This is my comeback.
Four years ago, I was training for my first full marathon. Speedwalking through the hills of San Francisco was the ultimate proof (for myself as much as for others) that I was healthy and that treatments for leukemia were a fading memory. I was so happy…and proud.
Two thousand eleven brought even more excitement when my niece Lucy was born! It was a busy and wonderful spring with her arrival and a new fundraising challenge. I competed in the National Capital Area Man & Woman of the Year campaign, earning the title of second runner-up and winning the mission award!
Soon after though, my world grew dark. My brother, Ronnie, died July 25th, 2011. The suddenness of his loss and the emptiness it left in my entire being seemed to bring the world to a stop. In December 2011, I was diagnosed with melanoma in situ (stage 0) between my toes. Surgeons removed it and I recovered quickly, but just two months later, I fell while walking the pups and broke the ulna and radius in my right arm. Nine months after that, I stubbed my toe and broke it badly enough to require a cast.
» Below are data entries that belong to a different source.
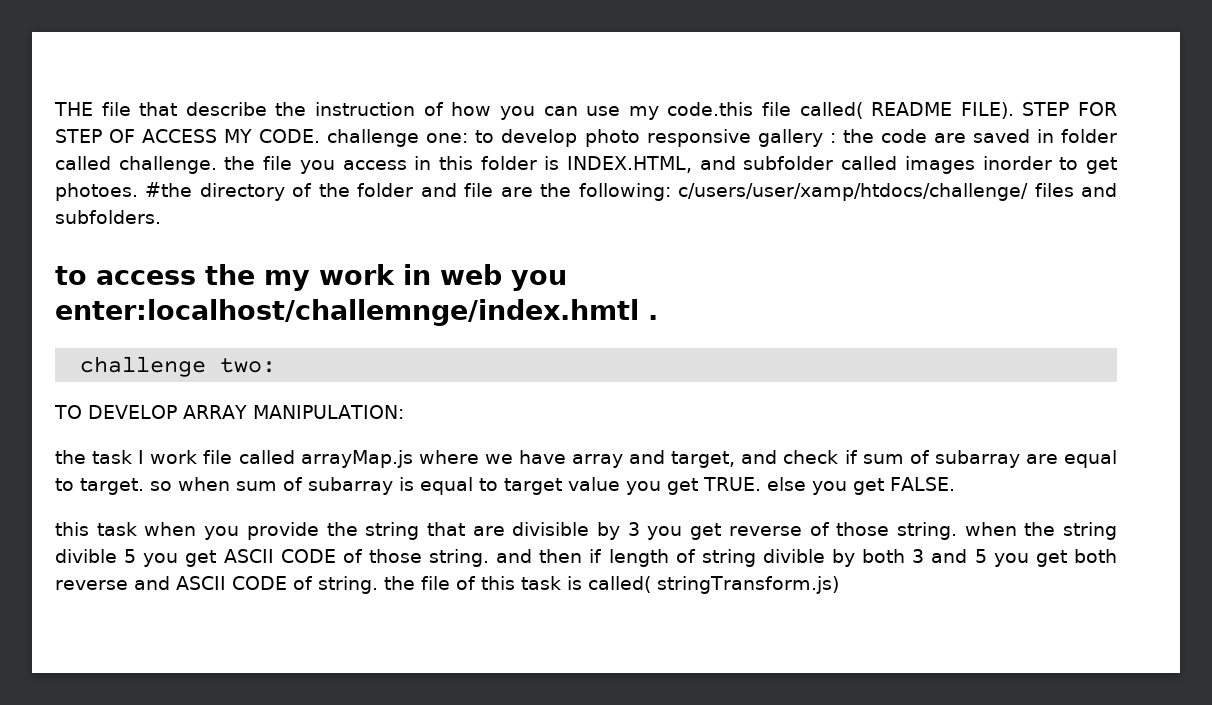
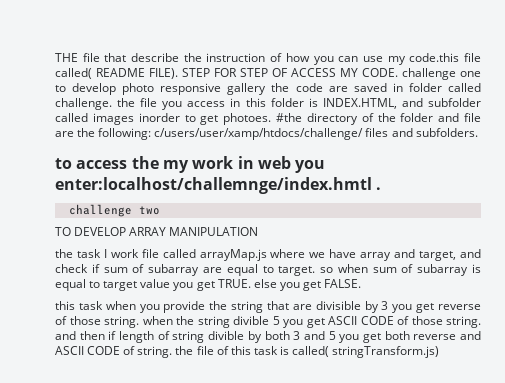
- STEP FOR STEP OF ACCESS MY CODE. challenge one: to develop photo responsive gallery : the code are saved in folder called challenge. the file you access in this folder is INDEX.HTML, and subfolder called images inorder to get photoes.
+ STEP FOR STEP OF ACCESS MY CODE. challenge one to develop photo responsive gallery the code are saved in folder called challenge. the file you access in this folder is INDEX.HTML, and subfolder called images inorder to get photoes.
- challenge two:
+ challenge two
- TO DEVELOP ARRAY MANIPULATION:
+ TO DEVELOP ARRAY MANIPULATION

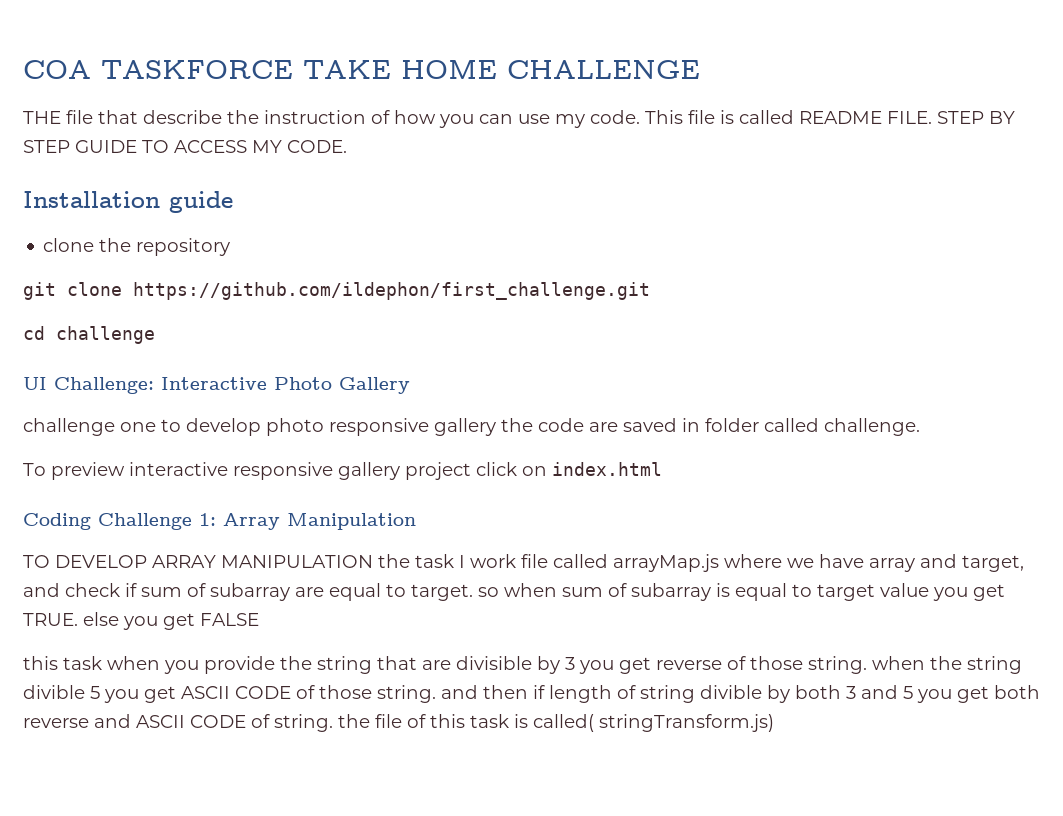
+ COA TASKFORCE TAKE HOME CHALLENGE
- THE file that describe the instruction of how you can use my code.this file called( README FILE). STEP FOR STEP OF ACCESS MY CODE. challenge one to develop photo responsive gallery the code are saved in folder called challenge. the file you access in this folder is INDEX.HTML, and subfolder called images inorder to get photoes. #the directory of the folder and file are the following: c/users/user/xamp/htdocs/challenge/ files and subfolders.
- to access the my work in web you enter:localhost/challemnge/index.hmtl .
- challenge two
+ THE file that describe the instruction of how you can use my code. This file is called README FILE. STEP BY STEP GUIDE TO ACCESS MY CODE.
+ Installation guide
+ clone the repository
+ git clone https://github.com/ildephon/first_challenge.git
+ cd challenge
+ UI Challenge: Interactive Photo Gallery
+ challenge one to develop photo responsive gallery the code are saved in folder called challenge.
+ To preview interactive responsive gallery project click on index.html
+ Coding Challenge 1: Array Manipulation
- TO DEVELOP ARRAY MANIPULATION
- the task I work file called arrayMap.js where we have array and target, and check if sum of subarray are equal to target. so when sum of subarray is equal to target value you get TRUE. else you get FALSE.
+ TO DEVELOP ARRAY MANIPULATION the task I work file called arrayMap.js where we have array and target, and check if sum of subarray are equal to target. so when sum of subarray is equal to target value you get TRUE. else you get FALSE

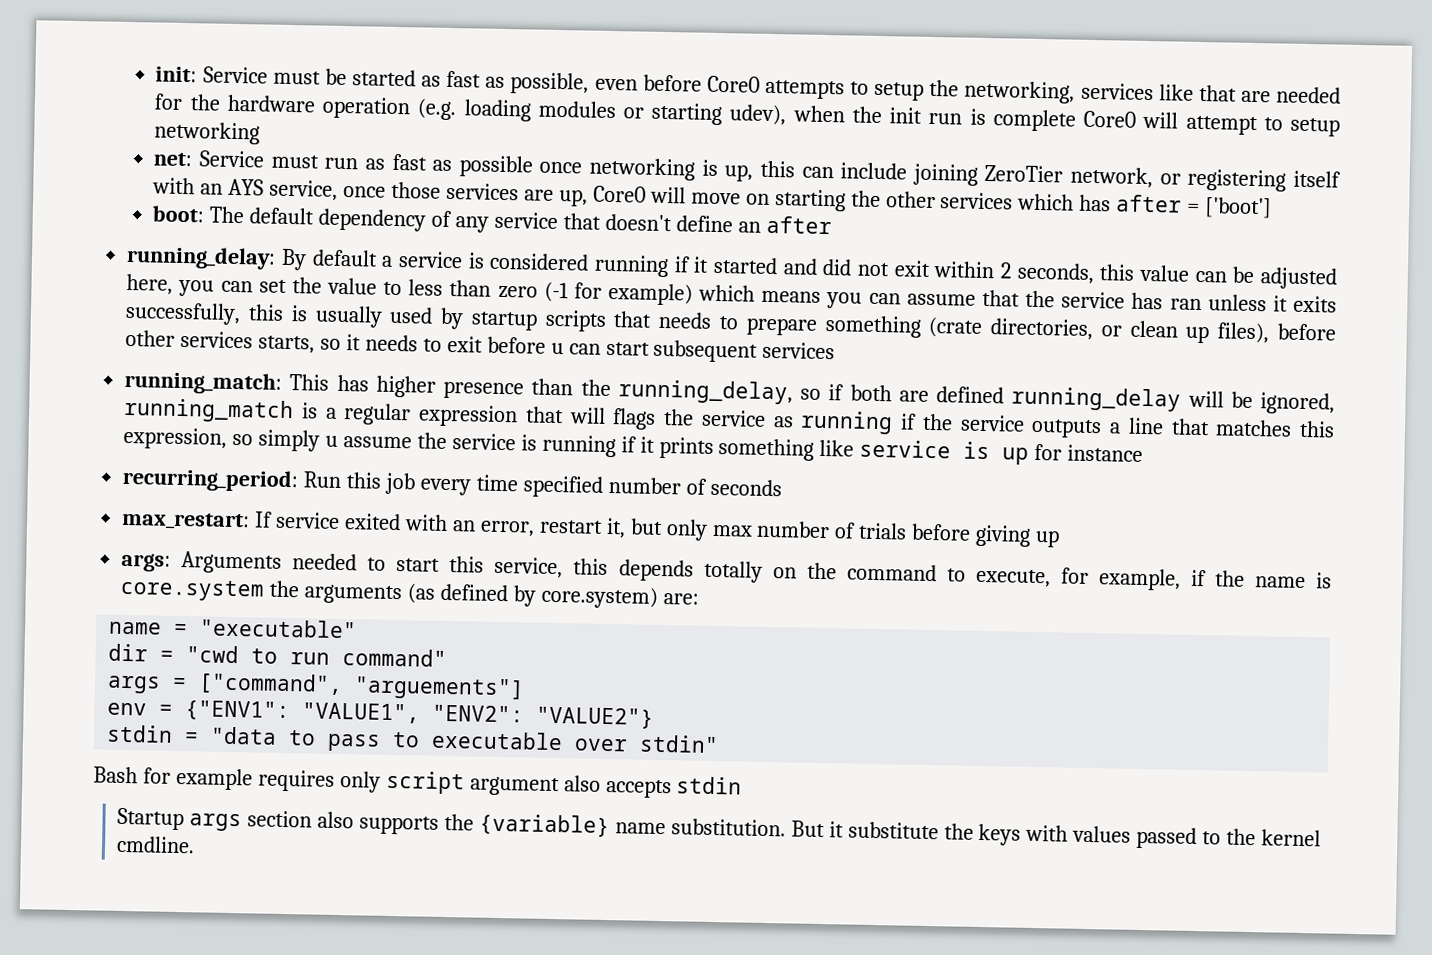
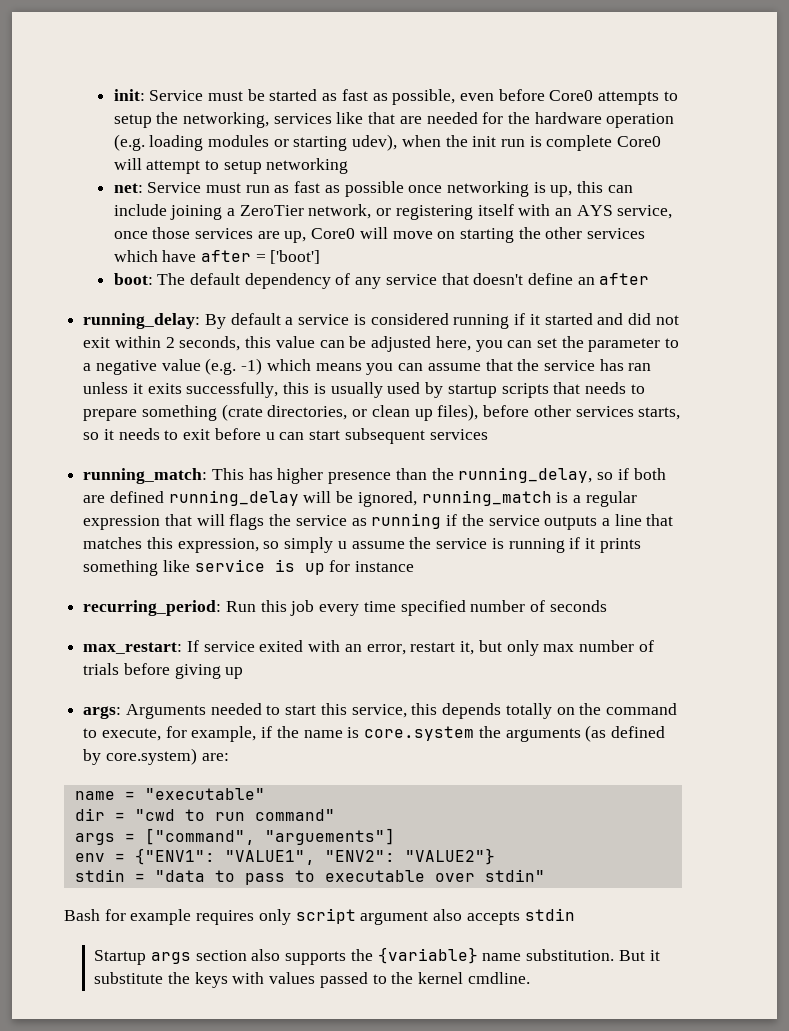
- net: Service must run as fast as possible once networking is up, this can include joining ZeroTier network, or registering itself with an AYS service, once those services are up, Core0 will move on starting the other services which has after = ['boot']
+ net: Service must run as fast as possible once networking is up, this can include joining a ZeroTier network, or registering itself with an AYS service, once those services are up, Core0 will move on starting the other services which have after = ['boot']
- By default a service is considered running if it started and did not exit within 2 seconds, this value can be adjusted here, you can set the value to less than zero (-1 for example) which means you can assume that the service has ran unless it exits successfully, this is usually used by startup scripts that needs to prepare something (crate directories, or clean up files), before other services starts, so it needs to exit before u can start subsequent services
+ By default a service is considered running if it started and did not exit within 2 seconds, this value can be adjusted here, you can set the parameter to a negative value (e.g. -1) which means you can assume that the service has ran unless it exits successfully, this is usually used by startup scripts that needs to prepare something (crate directories, or clean up files), before other services starts, so it needs to exit before u can start subsequent services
Part of me felt weary. I was tired of being a patient, and I was emotionally exhausted. The timeline of everything was almost tragically comical. In my heart, I knew I was so lucky to have renewed health and a supportive family. I was lucky to spend almost 33 years with a loving, intelligent, thoughtful, funny brother. I was lucky the melanoma was stage 0, lucky I still had use of my arm. I did my best to focus on the positives, but there were many days when I wondered if I would ever feel like myself.
I think often of “Finding Nemo” and Dory’s advice to “Just keep swimming”…it may sound silly, but that is truly sage advice! Somehow three years have passed since Ronnie’s death. I am still able to laugh. I can find joy in little pleasures. I have hope in the future. These are incredible feats, but I am ready for more.
This October, I will walk the Marine Corps Marathon with Team in Training in Ronnie’s memory. He was always my number one advocate, and it is his smile I will picture when I cross the finish line. I am healthy. I am loved. I will continue to celebrate life in Ronnie’s memory.
Visit my Team in Training fundraising page to make a donation.
P.S. You will notice that old blog posts have annoying characters inserted into them. This happened when they restored my blog, and I’m not technically savvy enough to figure out how to fix it. If anyone knows the trick, please let me know! This blog was Ronnie’s creation, and I want to bring it back to its former greatness.